Racing to a treatment for Motor Neurone Disease
When Ross Maclean was diagnosed with motor neurone disease (MND) in 2000 even his specialists couldn’t tell him much about the disease.
Mr Maclean, a dedicated Brisbane businessman who worked until the day he died, was determined to make a difference to those who came after him through supporting research at the Queensland Brain Institute (QBI).
South-East Queenslanders can continue this legacy and help raise vital funds and awareness for MND at the annual Ross Maclean Fellowship Race Day.
This magnificent day out has something for everyone including horse racing, seafood buffet lunch, premium drinks package, live auction, raffles, live music and fashions on the field.
The path to finding a cure for MND
Jeff Maclean, Ross’s son, who has organised the race day for over 10 years, said the lack of information from doctors upon his father’s diagnosis caused the family to seek answers elsewhere, visiting Professor Perry Bartlett at QBI.
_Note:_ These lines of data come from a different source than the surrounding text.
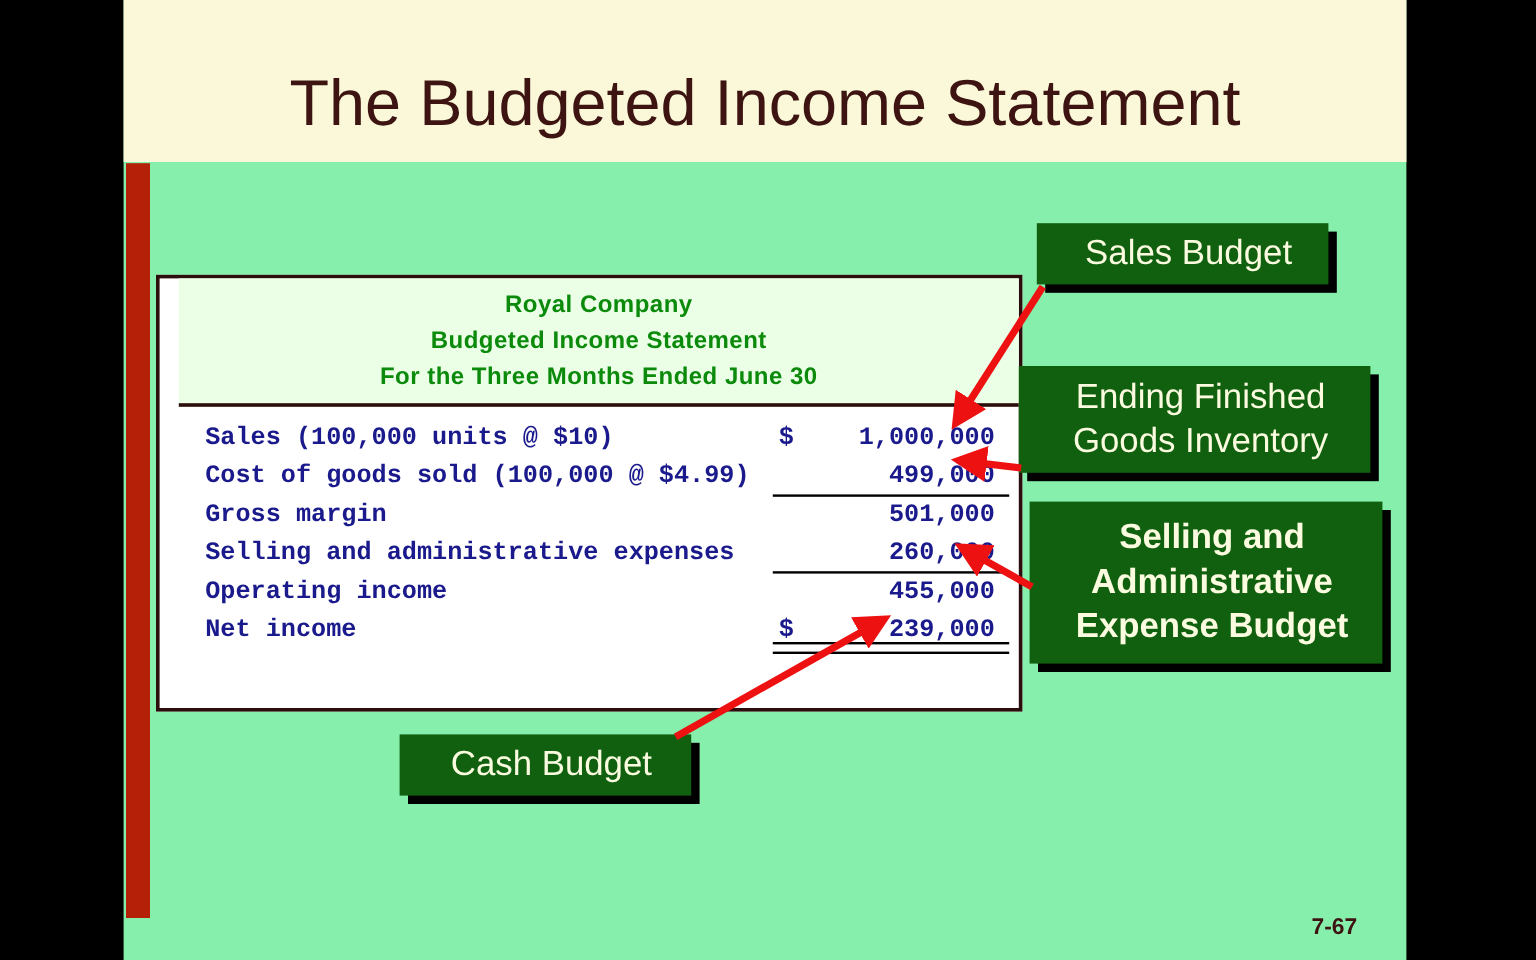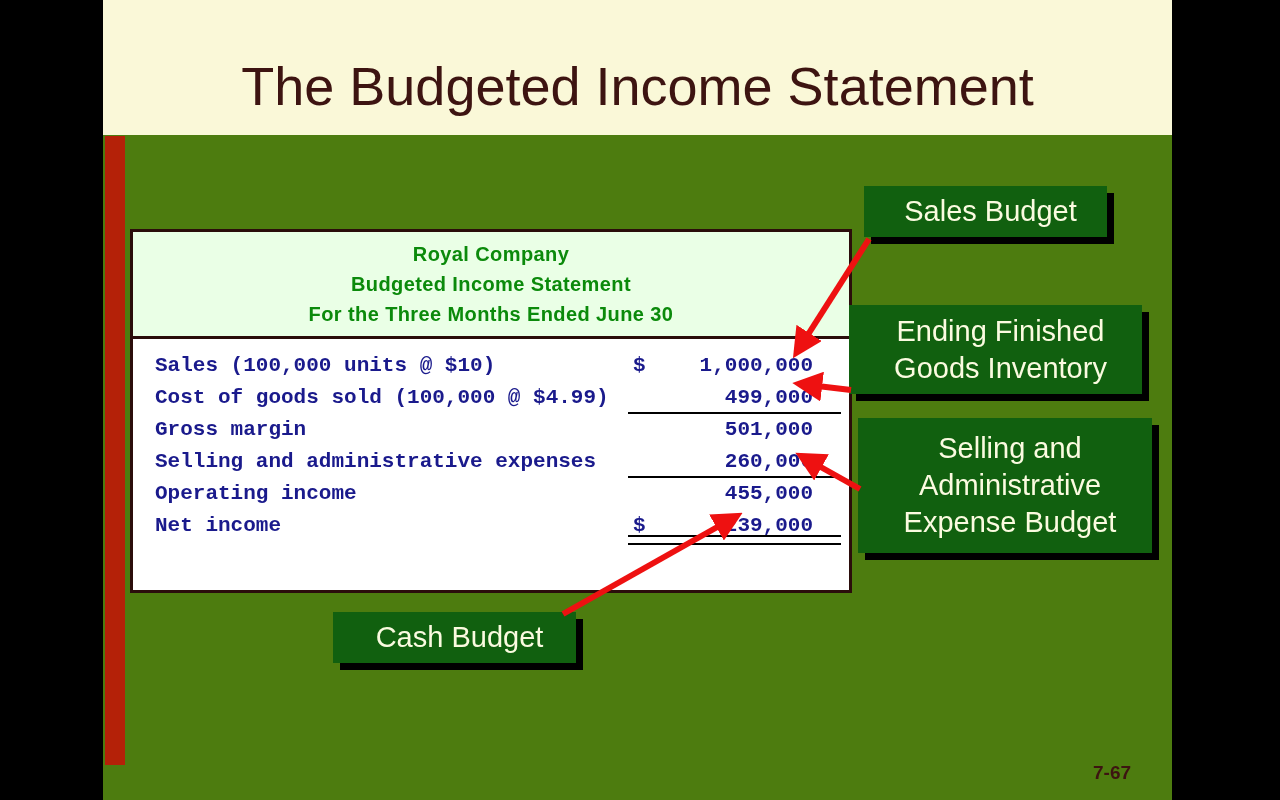--- a/index.html
+++ b/index.html
@@ -22,7 +22,7 @@
     top: 0px;
     width: 1069px;
     height: 800px;
-    background: #4d7c0f;
+    background: #86efac;
   }
 
   

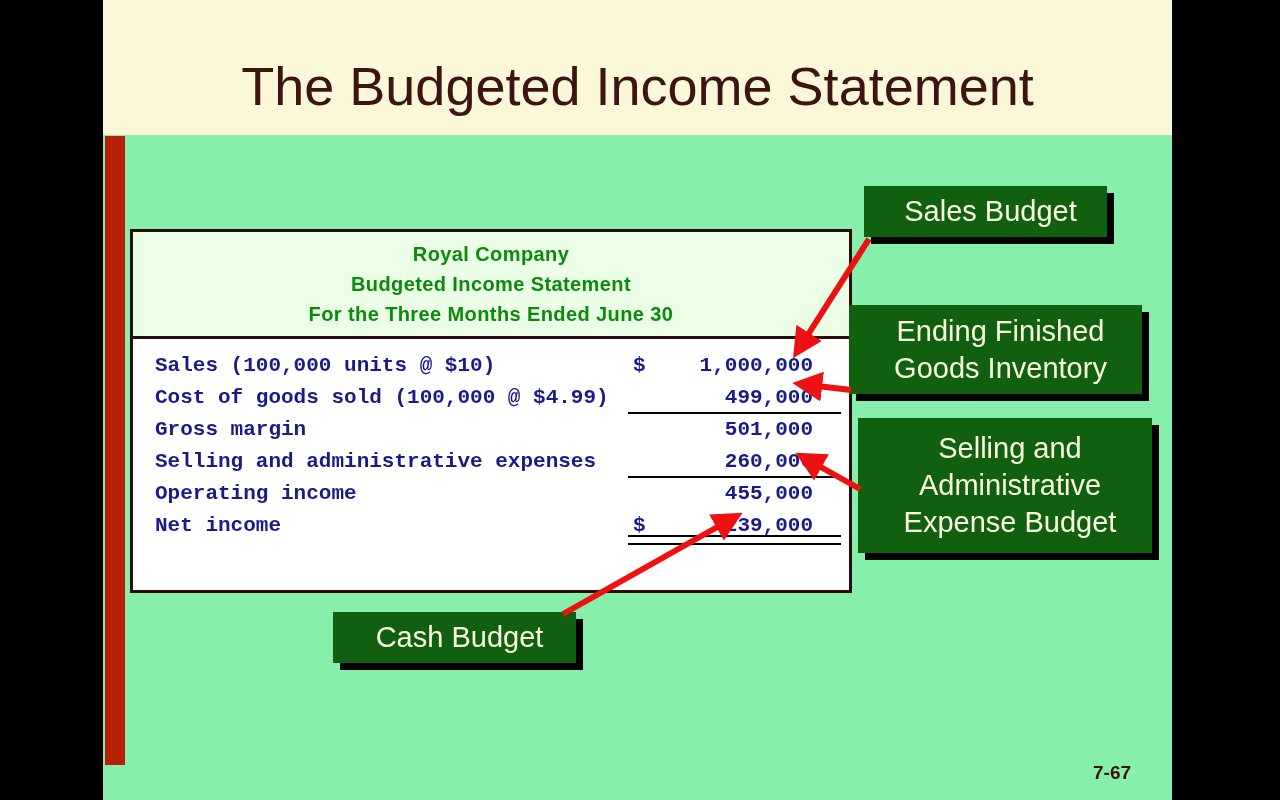--- a/index.html
+++ b/index.html
@@ -68,6 +68,7 @@
     border: 3px solid #2b0d0b;
     background: #ffffff;
     box-sizing: border-box;
+    padding-left: 16px;
   }
   #statement-header {
     background: #eaffe6;

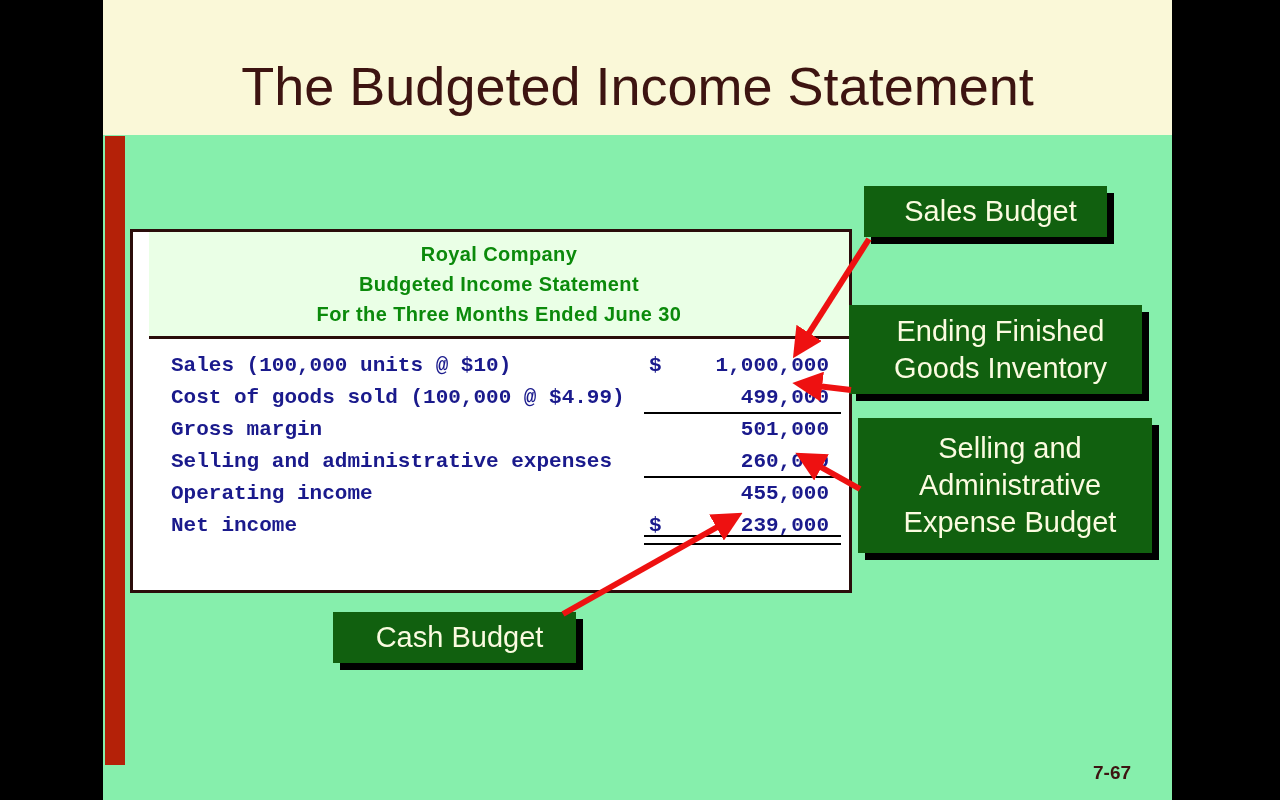--- a/index.html
+++ b/index.html
@@ -161,7 +161,7 @@
 
   #callout-sales       { left: 761px; top: 186px;  width: 233px; height: 51px; }
   #callout-ending-fg   { left: 746px; top: 305px;  width: 283px; height: 89px; }
-  #callout-selling-adm { left: 755px; top: 418px;  width: 284px; height: 135px; }
+  #callout-selling-adm { left: 755px; top: 418px;  width: 284px; height: 135px; font-weight: bold; }
   #callout-cash        { left: 230px; top: 612px;  width: 233px; height: 51px; }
“After that visit, Dad funded a piece of equipment for Perry’s research,” Jeff said. “Dad knew it wouldn’t help him but he wanted to improve the outlook for people with MND in the future.
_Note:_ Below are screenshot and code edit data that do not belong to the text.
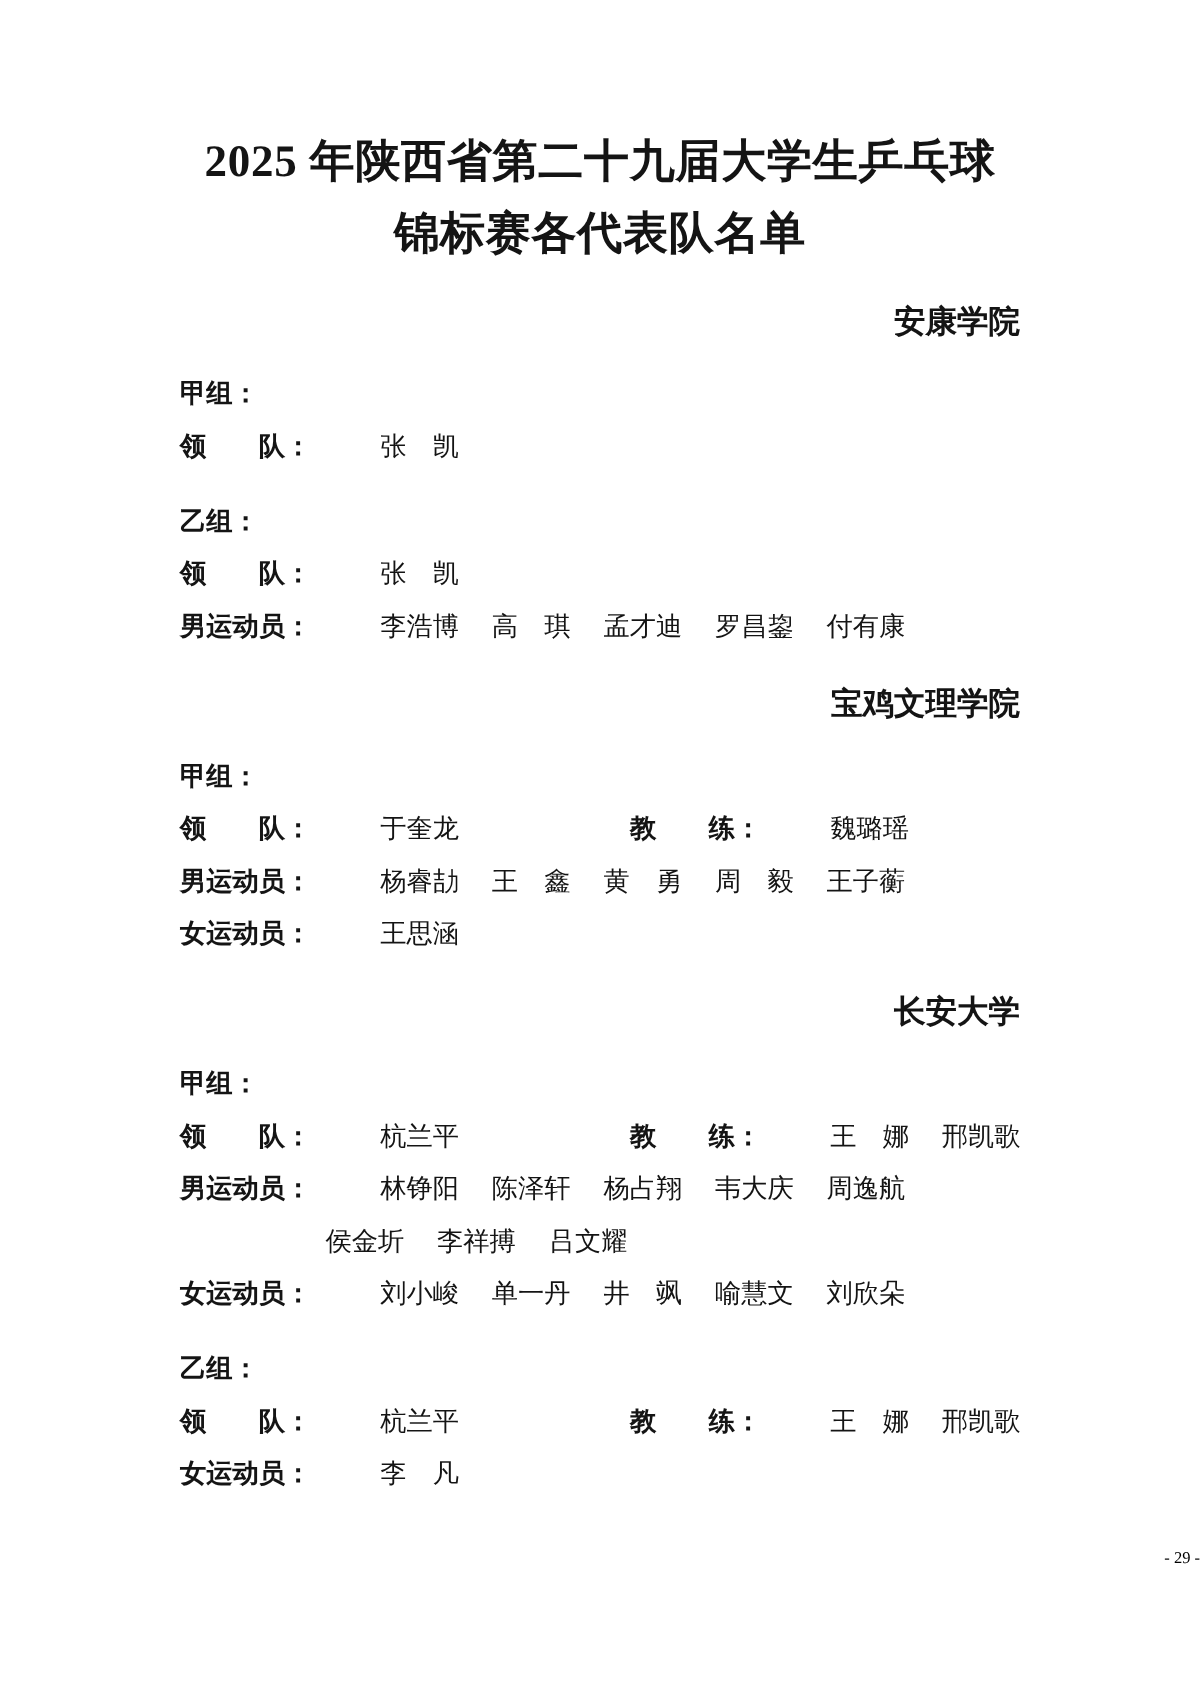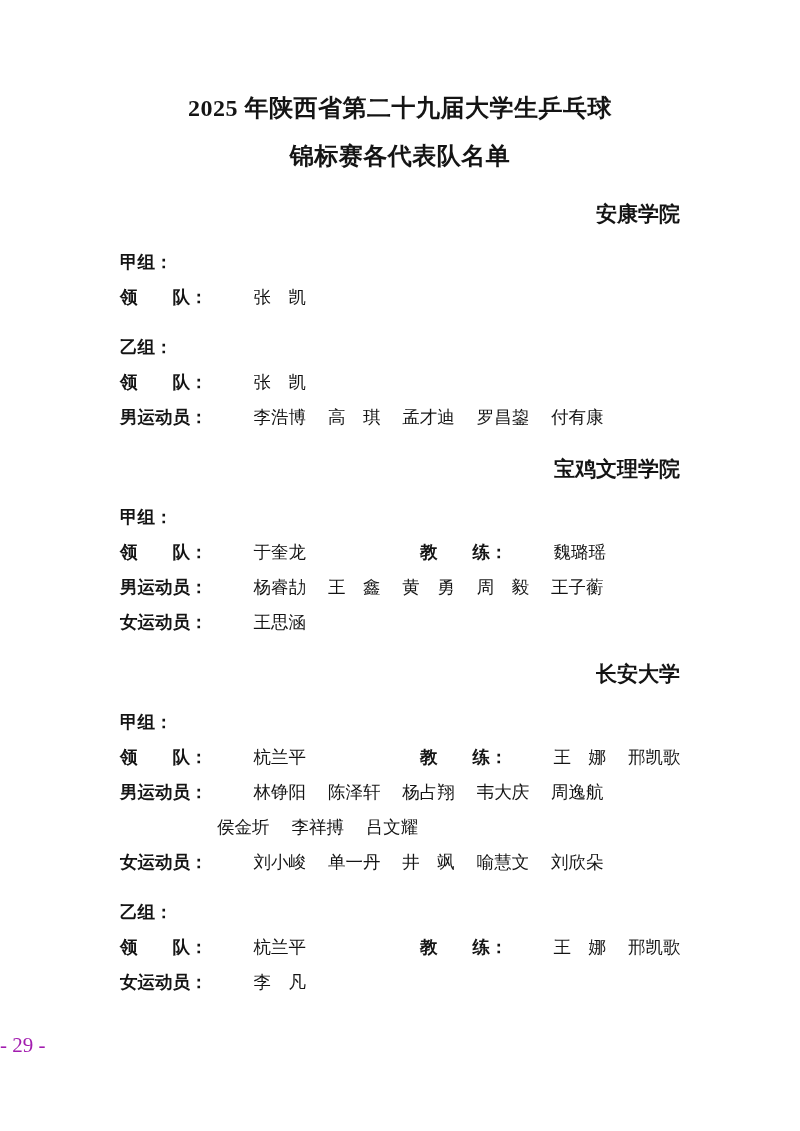--- a/index.html
+++ b/index.html
@@ -14,7 +14,7 @@
   }
   .content { padding: 84px 120px 0 120px; }
   .doc-title {
-    font-size: 24px;
+    font-size: 30px;
     font-weight: bold;
     text-align: center;
     line-height: 48px;

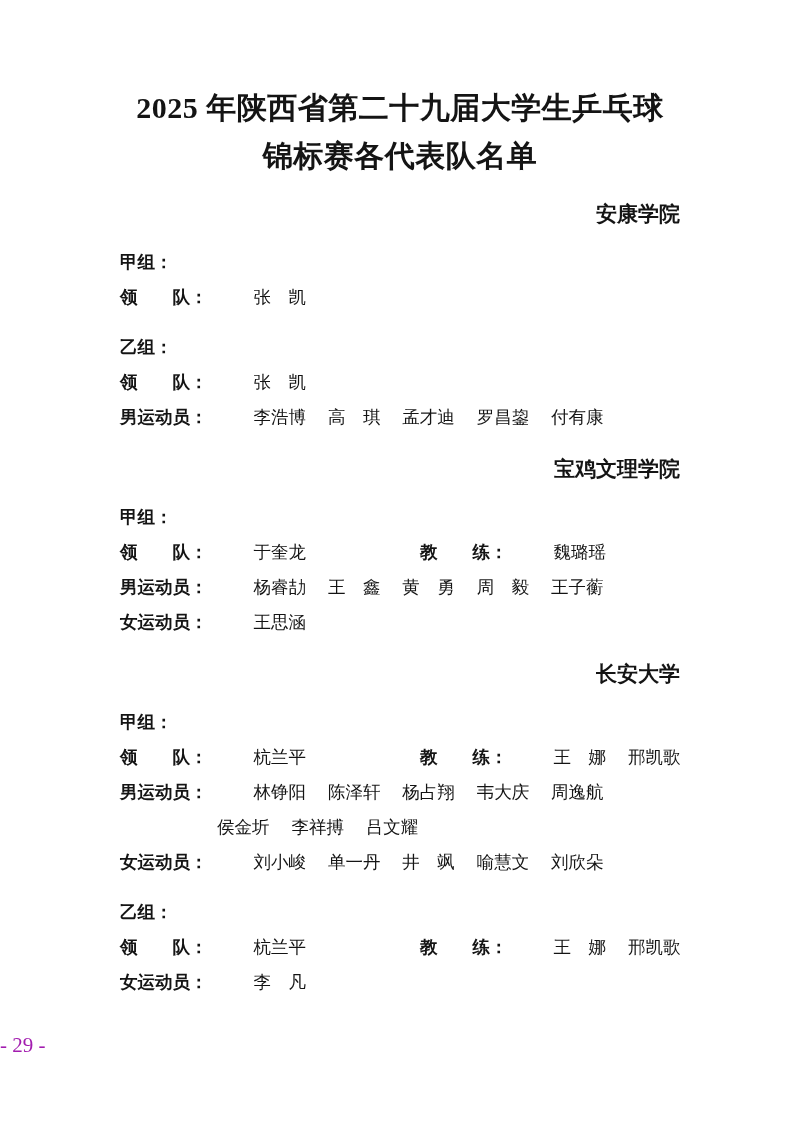--- a/index.html
+++ b/index.html
@@ -47,9 +47,9 @@
     position: absolute;
     left: 0; right: 0;
     top: 1033px;
-    text-align: left;
-    font-size: 21px;
-    color: #a21caf;
+    text-align: right;
+    font-size: 11px;
+    color: #000000;
   }
 </style>
 </head>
“MND is the complete opposite of dementia–you have a perfect mind but you lose operation of your body, and in the end, you virtually can’t move a thing.
“I think that’s why people get so involved when they see someone go through MND; watching someone gradually lose movement really drives home that it’s a fatal disease and there’s nothing that can be done.
“I think it’s wonderful the way so many people dig deep–our friends, family and business contacts were instrumental in helping to fund a research fellowship at QBI, which Perry named after Dad.”
Responding to body's failure to fight disease
Dr Adam Walker is the current Ross Maclean Senior Research Fellow, whose laboratory focuses on understanding the mechanisms of MND.
“We are exploring the biochemical changes that happen very early on in the disease, especially to TDP43, the main protein involved in almost all cases of MND,” Dr Walker said.
“We’re building a map of protein changes throughout the disease course using some exciting new technology that has only been developed in the last few years.
“It’s allowing us to see changes in the brain and spinal cord that we wouldn’t see if we only looked at the end stage. We predict that some of them are early responses designed to protect the body against MND, that later fail and allow the disease to progress.
“These early protective responses that fail could be treatment targets–if we can ensure that the protective response continues throughout the disease, this could potentially slow or even stop the progress of disease.
“My team wouldn’t be able to do these ground-breaking studies without the Ross Maclean fellowship. There’s not a lot of stability in scientific research, so having a five-year fellowship at this stage in my career is unique.
“It has enabled me to really focus on improving our fundamental knowledge of MND, rather than worrying where the next dollar to fund the work is coming from.”